Mike Ashley,
Owner,
Newcastle United Football Club,
St James’s Park,
Newcastle Upon Tyne

 

Dear Mike,

In light of the disappointing performances of Newcastle United Football Club in the current season, I hereby offer my services to take over from the lovable bumbling rogue you have in charge at the moment.

I will freely admit that my knowledge of football management has been recently untested, since they started putting copy protection on Football Manager, so allow me to briefly establish my doctrine and approach.

I have noticed that we get more points from a game (on the league table) when we have a higher number beside our team name than the other team, when the referee blows his whistle for a long time at the end of the match.  I do not believe this is coincidental, and I believe there is a cause-and effect. I have also noticed that when the little dashed line on the league is somewhere below our team name, fewer people in Newcastle try to set fire to Sports Direct adverts.

I favour placing players who aren’t very good either on loan or on the bench.  I favour putting players who seem to know one side of a boot from another on the field, wearing a football kit, and playing the game.  I know this is a bit different from the general scheme over the last few months, but bear with me, as I think it’s a strategy which could pay dividends in the future.

Further in terms of squad selection, I favour putting shirts with the numbers 9 or 10 on people who enjoy running toward the opposition goal, passing it to one another and then eventually, when there’s not much pitch to go, hoofing the ball into the net, past the goalkeeper.  Now, I’m aware of the excitement caused when a player simply kicks the ball to the side of the pitch, or passes it gently into the warm arms of the opposition goalkeeper, or, as in the last few games, tries to send the ball up to Tim Peake in the International Space Station; but imagine the excitement if we actually employed some people to do some of the passy-passy, kicky-kicky stuff that some of the other teams do?  Their fans seem to like it.

Moving on – if we were to consider putting some people in the middle to keep a formation, intercept opposition players who have the ball and pass forward to the people with 9 or 10 on their backs, that could be helpful.

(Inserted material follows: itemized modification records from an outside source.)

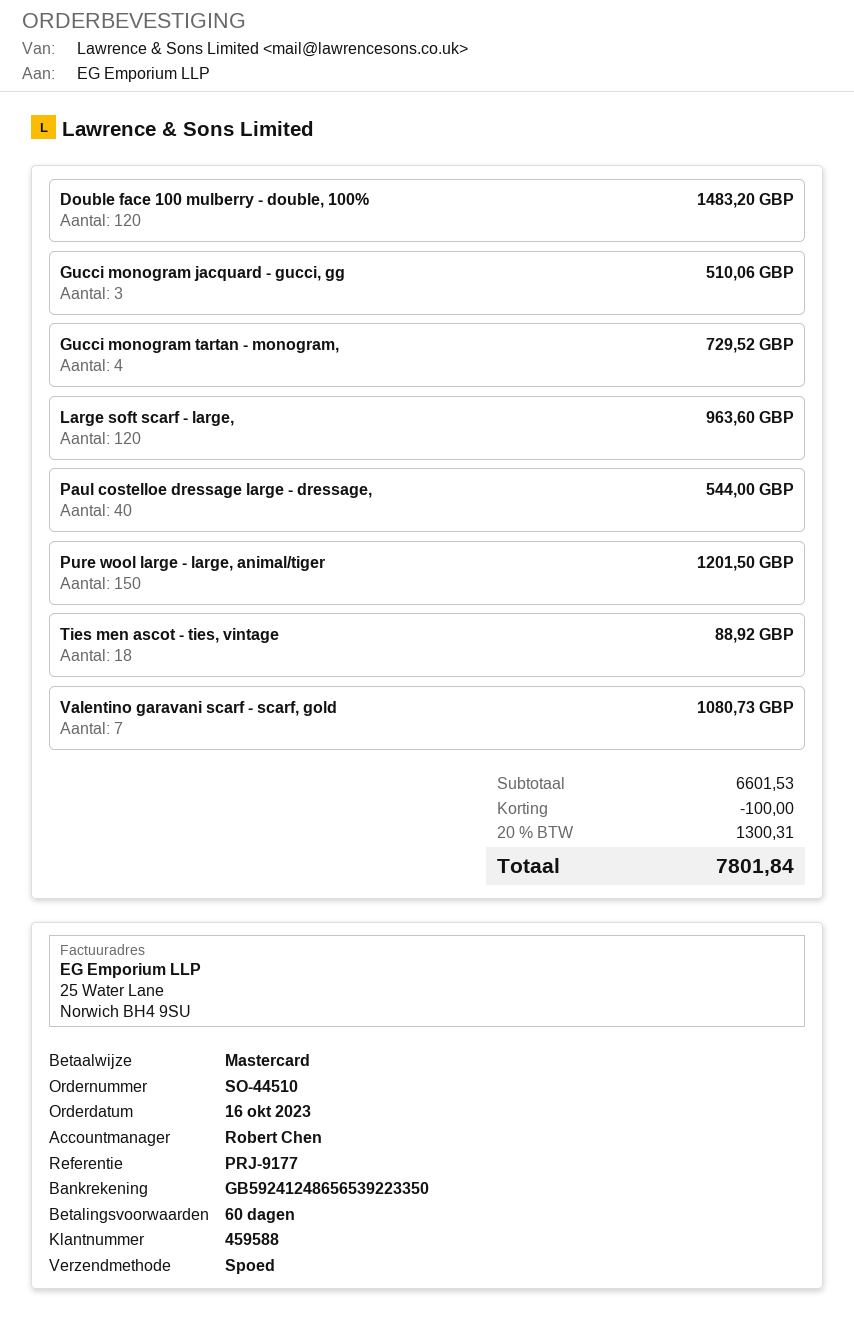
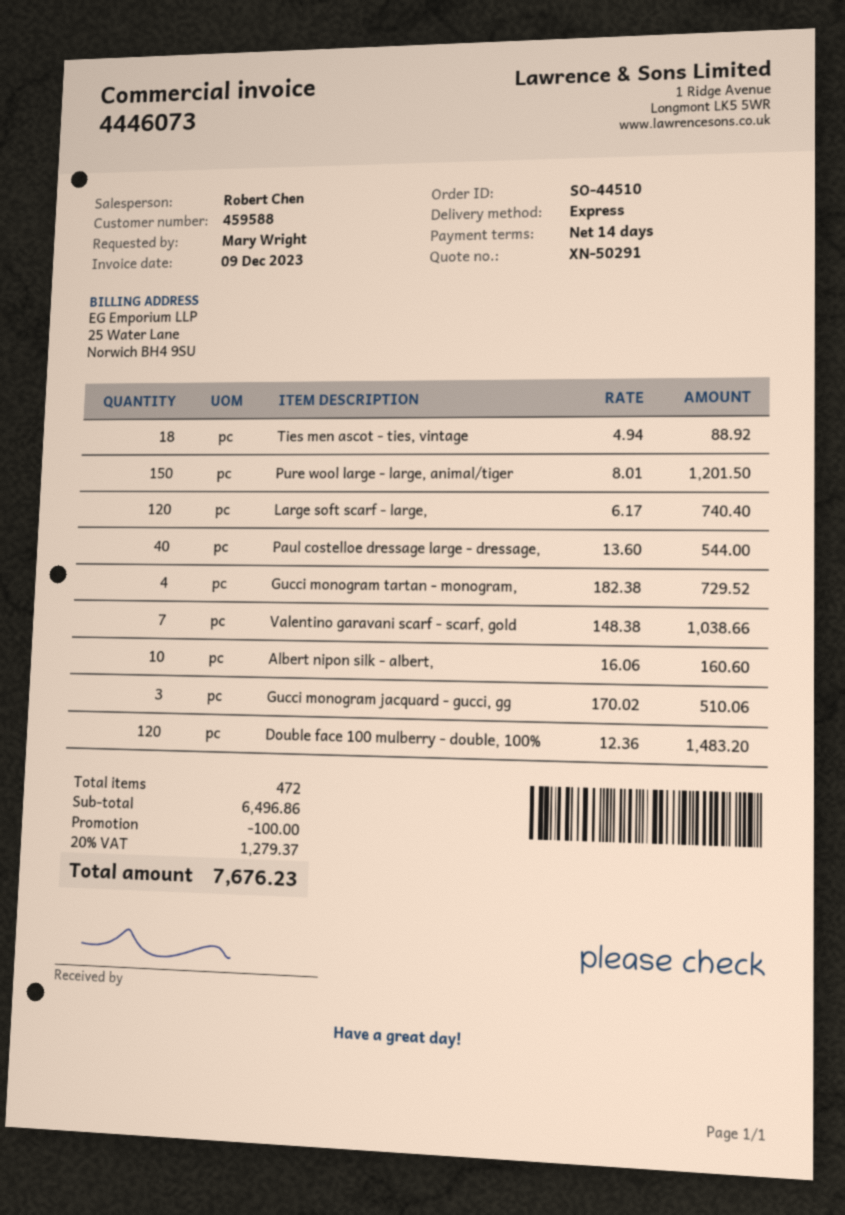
payment terms: 60 days -> 14 days
Large soft scarf - large,: 120 for 963.60 -> 120 for 740.40
Valentino garavani scarf - scarf, gold: 7 for 1080.73 -> 7 for 1038.66
Albert nipon silk - albert,: none -> 10 for 160.60
subtotal: 6601.53 -> 6496.86
tax: 20% = 1300.31 -> 20% = 1279.37
total: 7801.84 -> 7676.23

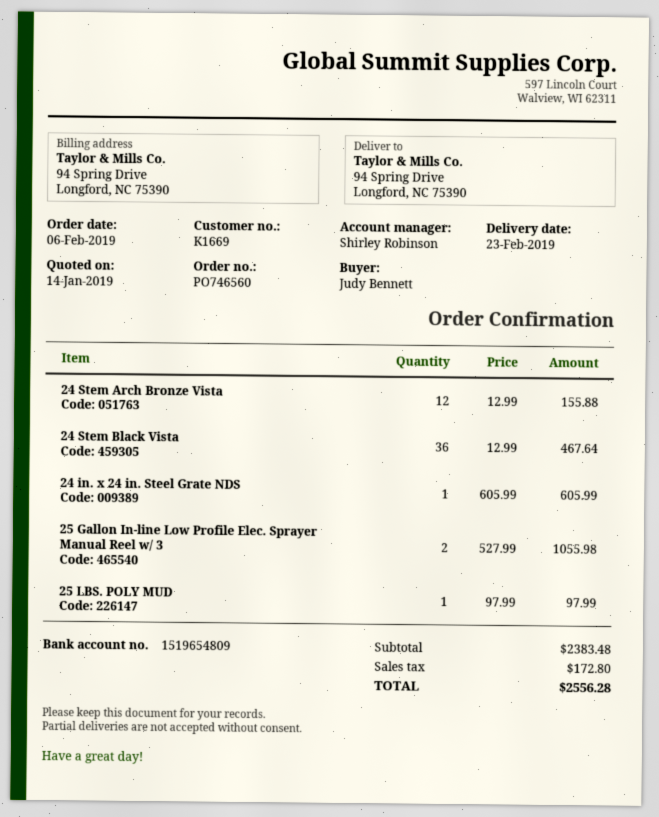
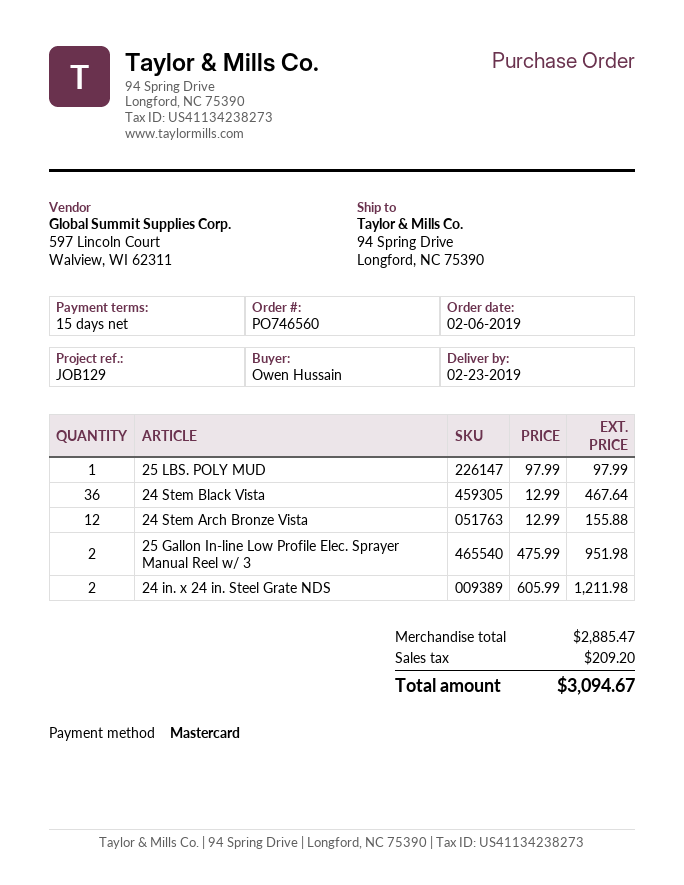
ordered by: Judy Bennett -> Owen Hussain
24 in. x 24 in. Steel Grate NDS: 1 x 605.99 = 605.99 -> 2 x 605.99 = 1211.98
25 Gallon In-line Low Profile Elec. Sprayer Manual Reel w/ 3: 2 x 527.99 = 1055.98 -> 2 x 475.99 = 951.98
subtotal: 2383.48 -> 2885.47
tax: 172.80 -> 209.20
total: 2556.28 -> 3094.67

I favour putting surly, ill-tempered people in shirts with lower numbers and keeping them to the back of the field, with an occasional lunge forward when they have possession of the ball and see a space on the pitch from which they could pass the ball forward.   The recent trend within Newcastle United of having people at the back apparently paid to observe the opposition players running past them towards our goal is actually an unwelcome one and I would like to see us try something different.  What if some of them (obviously not all) tracked back, watched the space and prepared, with insight into the probable next steps of the attacking players, to intercept them before the box?  It seems to work in Ladies’ football, and I see Leicester City using an similar approach to their advantage.  If I was the manager, I’d at least give that a go.  I could draw diagrams for the players.

Finally in terms of squad selection, I would put a big player who seems to understand the flight characteristics of a near-sphere in a shirt with the number 1 on it.  I’d have him stand near our goal to stop the opposition team from kicking the ball into our goal, either by catching it in some gloves, or punching it away from the goal, or by kicking it away, or, like I did when I played in goals in the quad at school, blocking the ball with my face.  Again – controversial strategy but imagine if it worked.

In conclusion, Mike, I have in the past bought shoes from you and I trust you.  You could repay my trust by hiring me – for £30/hr (not a penny less) on match days and training days to apply some of the strategies I have outlined above to help out our football team.  It may be, of course, that you thought you were buying a Formula One racing team when you hired Steve McClaren, and that this really isn’t your fault.  In that case, feel free to direct him to this page to help him.